Mike Sands

Medal record

Men's athletics

Representing the Bahamas

Pan American Games

CAC Championships

= Mike Sands (sprinter) =

Bahamian sprinter (born 1953)

Michael Sands (born 1 July 1953) is a Bahamian former track and field sprinter. During his peak he held the Bahamian records from 100 metres to 400 metres.

He represented his country twice at the Summer Olympics (1972 and 1976) and served as flag bearer on both occasions. He was the first ever gold medallist for the Bahamas at the 1975 Central American and Caribbean Championships in Athletics and also won a bronze medal at the 1975 Pan American Games.

He was president of the Bahamas Association of Athletic Associations, the national governing body for the sport of athletics. He is currently the president of North American, Central American and Caribbean Athletic Association (NACAC).

==Career==
===Sprinting===
Sands attended Bahamas Academy in Nassau as a child and was later educated in the United States, studying at Sheepshead Bay High School in Brooklyn, New York before graduating from Penn State University. As a teenager he excelled in the sprints and a 19-year-old Sands was chosen for the 1972 Summer Olympics team. At the competition he was a quarter-finalists in the 100 metres and ran in the heats of the 200 metres and the 4×100 metres relay. Sands took over the mantle of the top Bahamian sprinter from Tom Robinson, who won multiple medals at the British Empire and Commonwealth Games in the 1960s.

While at university there, he competed in NCAA events with the Penn State Nittany Lions. He took All-American honours as a finalist in the 4x440-yard relay at the 1973 NCAA Outdoor Championships. In 1974 he was a 100-yard dash and 220-yard dash semi-finalist at the NCAA Outdoors. He won the 440-yard dash at the 1975 NCAA Indoor Championships with a time of 48.5 seconds. His fastest performance came at the 1975 NCAA Outdoor Championships: there he ran 45.46 seconds in the semi-finals (a new stadium record) but was over a second slower in the final, ending the competition in fifth place.

The 1975 season was his best athletically: he ran a personal best of 10.1 seconds for the 100 m and ran 45.20 seconds for the 440-yd dash. The latter time stood as the Bahamian national record for 21 years and Sands also held the national records from 100 m to 400 m at the time. He became the first person of his nation to win a gold medal at the Central American and Caribbean Championships in Athletics when he took the 400 m title at the 1975 event. He also claimed a bronze medal in the 200 m at the 1975 Pan American Games and placed fourth in the 400 m race.

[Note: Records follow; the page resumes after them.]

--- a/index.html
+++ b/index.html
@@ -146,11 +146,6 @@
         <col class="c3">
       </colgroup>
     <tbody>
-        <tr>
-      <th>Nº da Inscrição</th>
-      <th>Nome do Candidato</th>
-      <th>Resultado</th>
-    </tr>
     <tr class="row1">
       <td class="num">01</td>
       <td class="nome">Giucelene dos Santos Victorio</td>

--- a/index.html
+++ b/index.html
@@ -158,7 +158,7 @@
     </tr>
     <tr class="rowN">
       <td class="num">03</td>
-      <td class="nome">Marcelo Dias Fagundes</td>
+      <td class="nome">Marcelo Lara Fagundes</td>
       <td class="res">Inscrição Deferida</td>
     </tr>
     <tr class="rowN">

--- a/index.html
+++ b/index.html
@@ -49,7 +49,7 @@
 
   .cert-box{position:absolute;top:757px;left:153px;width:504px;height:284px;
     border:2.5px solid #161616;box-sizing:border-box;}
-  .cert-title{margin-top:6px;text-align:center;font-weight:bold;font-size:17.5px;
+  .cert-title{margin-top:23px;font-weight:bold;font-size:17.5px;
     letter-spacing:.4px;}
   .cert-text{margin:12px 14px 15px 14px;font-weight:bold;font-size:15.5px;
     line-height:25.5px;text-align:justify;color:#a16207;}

Sands' second Olympic appearance followed at the 1976 Montreal Olympics and he again served as the nation's flag bearer. He was picked for the 100 m and 400 m disciplines and was a quarter-finalist over the longer distance. Sands retired from active competition in 1981.

===Administration===
Following his retirement from sprinting, Sands moved into the administrative sphere of the sport. He started this career path as public relations officer for the Bahamas Association of Athletic Associations (BAAA). He eventually rose in stature, taking on the position of vice-president of the Bahamas Olympic Committee and vice-president of the North American, Central American and Caribbean Athletic Association (2007 to 2011). He was elected president of the BAAA in 2009.

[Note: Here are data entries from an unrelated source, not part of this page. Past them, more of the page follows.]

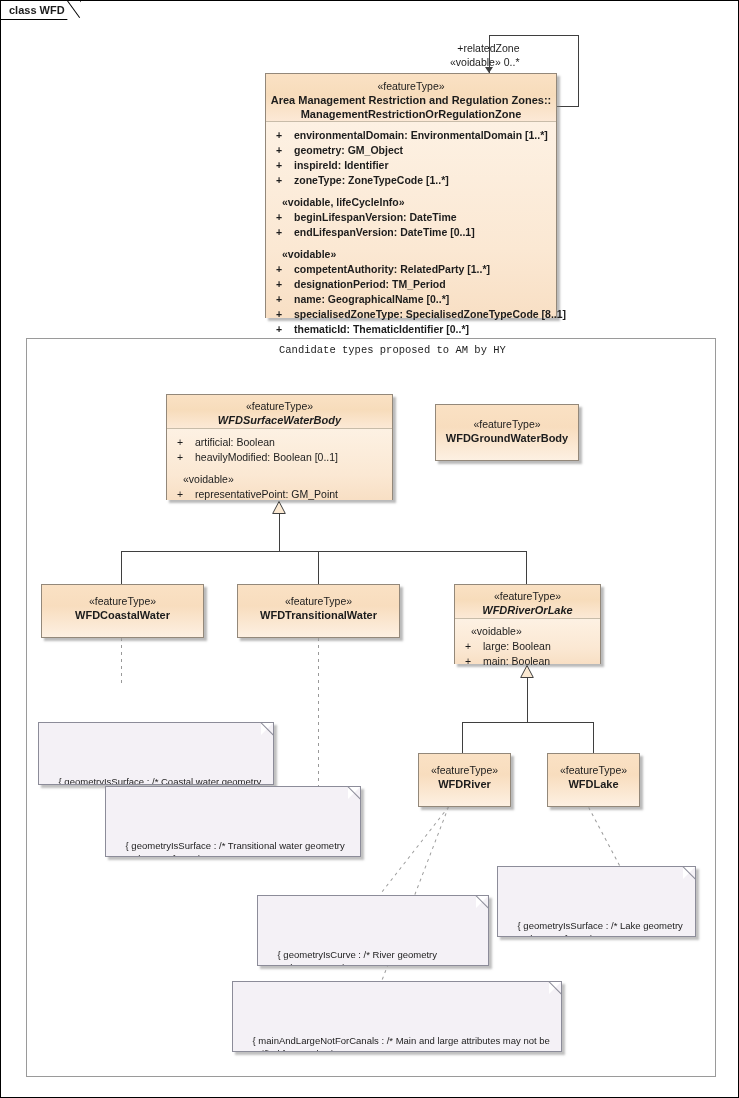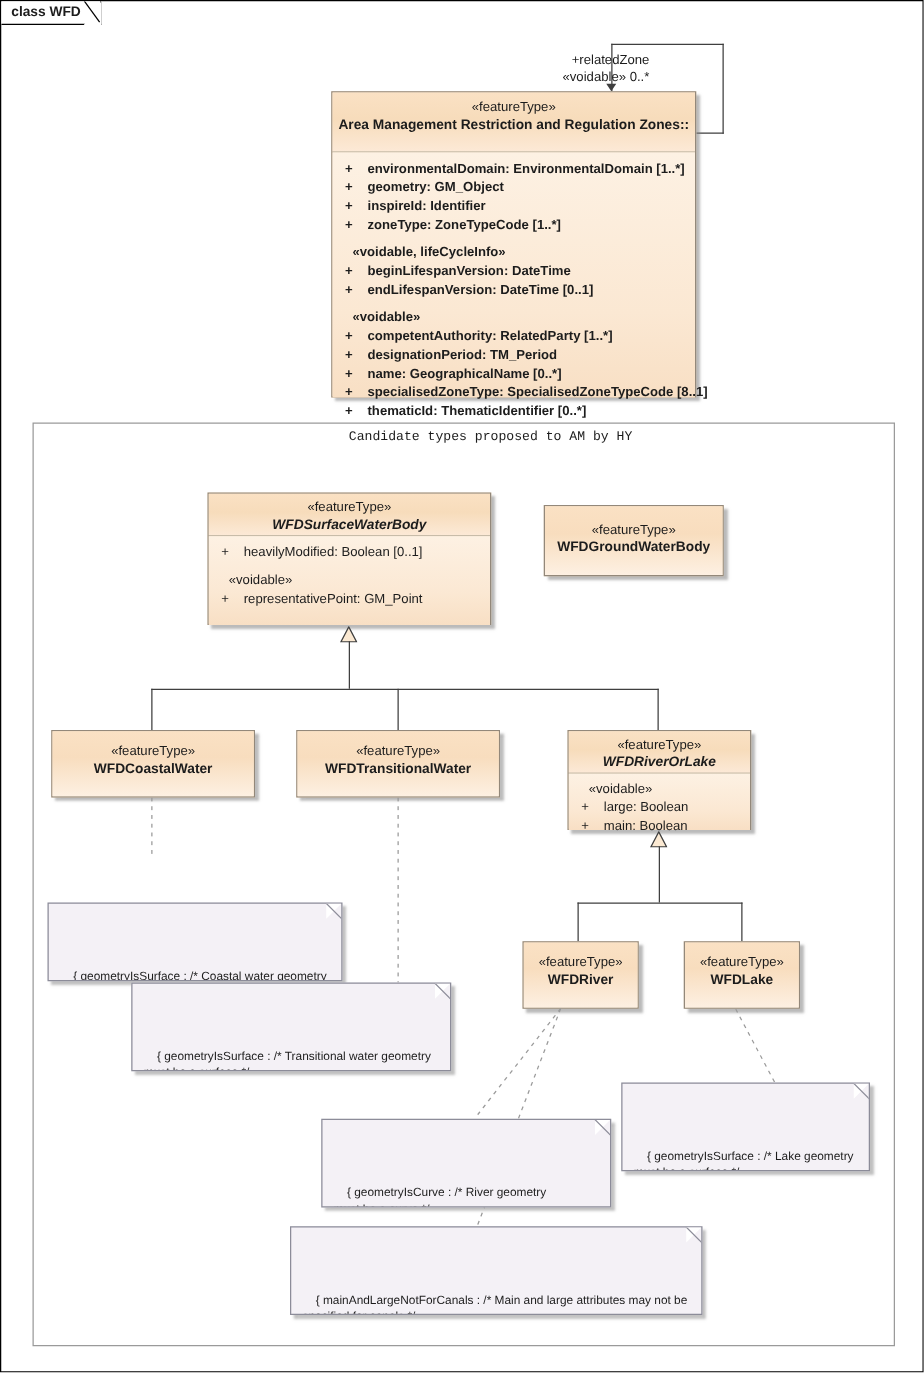--- a/index.html
+++ b/index.html
@@ -263,6 +263,7 @@
     <div class="hdr" style="height:48px; padding-top:6px;">
       <div class="stereo">«featureType»</div>
       <div class="clsname wrap">Area Management Restriction and Regulation Zones::</div>
+      <div class="clsname wrap">ManagementRestrictionOrRegulationZone</div>
     </div>
     <div class="body" style="height:196px;font-weight:bold;">
       <div class="attr"><span class="vis">+</span><span>environmentalDomain: EnvironmentalDomain [1..*]</span></div>

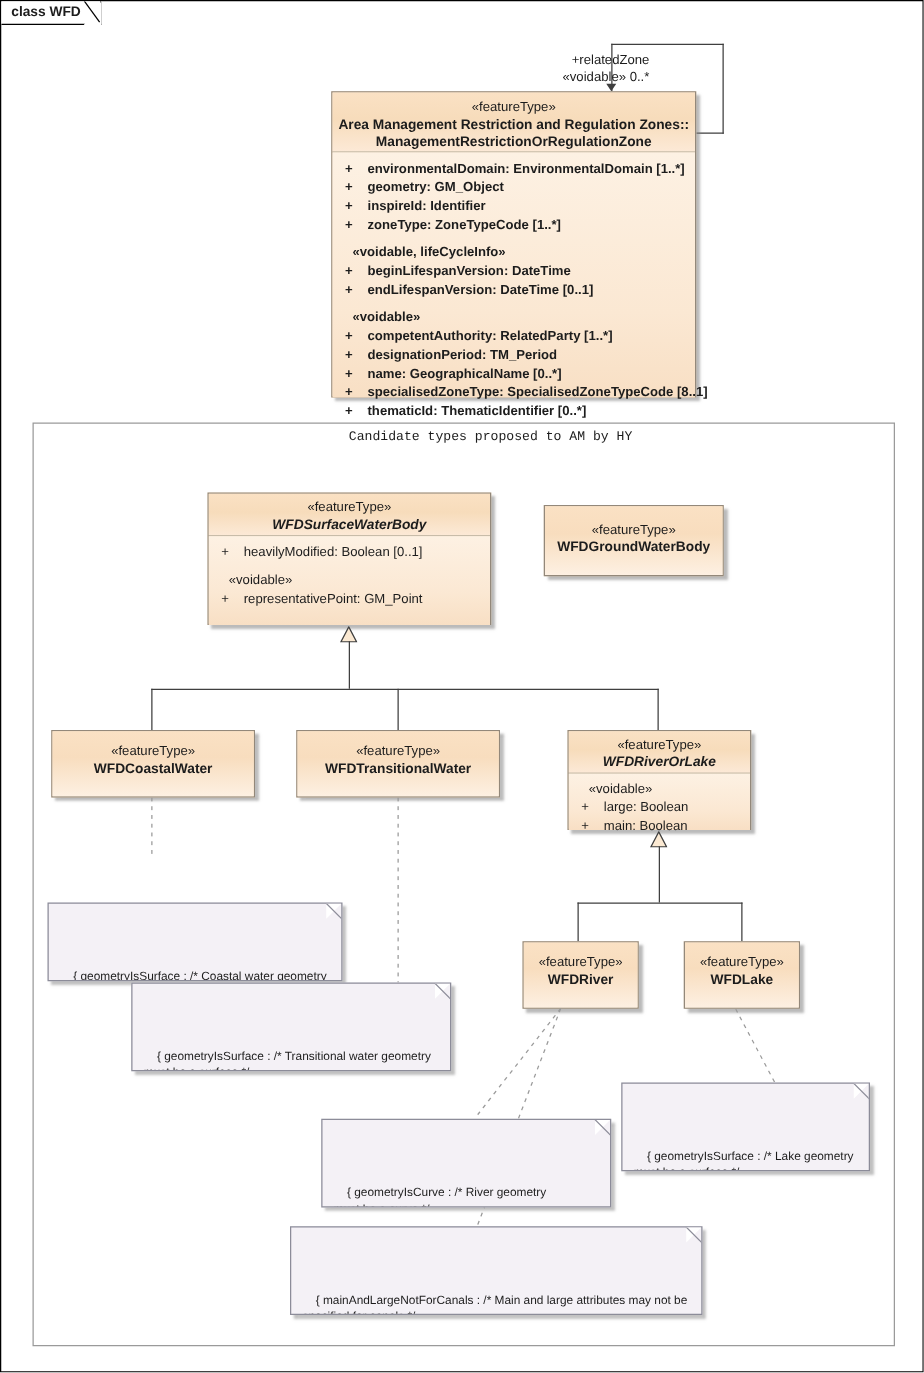--- a/index.html
+++ b/index.html
@@ -293,6 +293,7 @@
       <div class="clsname abstract">WFDSurfaceWaterBody</div>
     </div>
     <div class="body" style="height:71px;">
+      <div class="attr"><span class="vis">+</span><span>artificial: Boolean</span></div>
       <div class="attr"><span class="vis">+</span><span>heavilyModified: Boolean [0..1]</span></div>
       <div class="group">«voidable»</div>
       <div class="attr"><span class="vis">+</span><span>representativePoint: GM_Point</span></div>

In November 2012 several new, younger, members were elected to the BAAA board, including Iram Lewis and Harrison Petty and Carl Oliver. Several of the new members were excluded from the 2013 CARIFTA Games and 2014 IAAF World Relays organising committees. A vote of no confidence in all the executive board was taken at a BAAA general meeting in response. Members of the board previously voted to remove Lewis, Petty and Oliver, but the three challenged the legality of the move. The BAAA board later voted to suspend Sands as president for 30 days in November 2013. He issued a video response disputing the validity of the motion – he revealed that two groups within the BAAA had formed and each attended only their own meetings – one organised by the president, the others organised by the general secretary Oliver.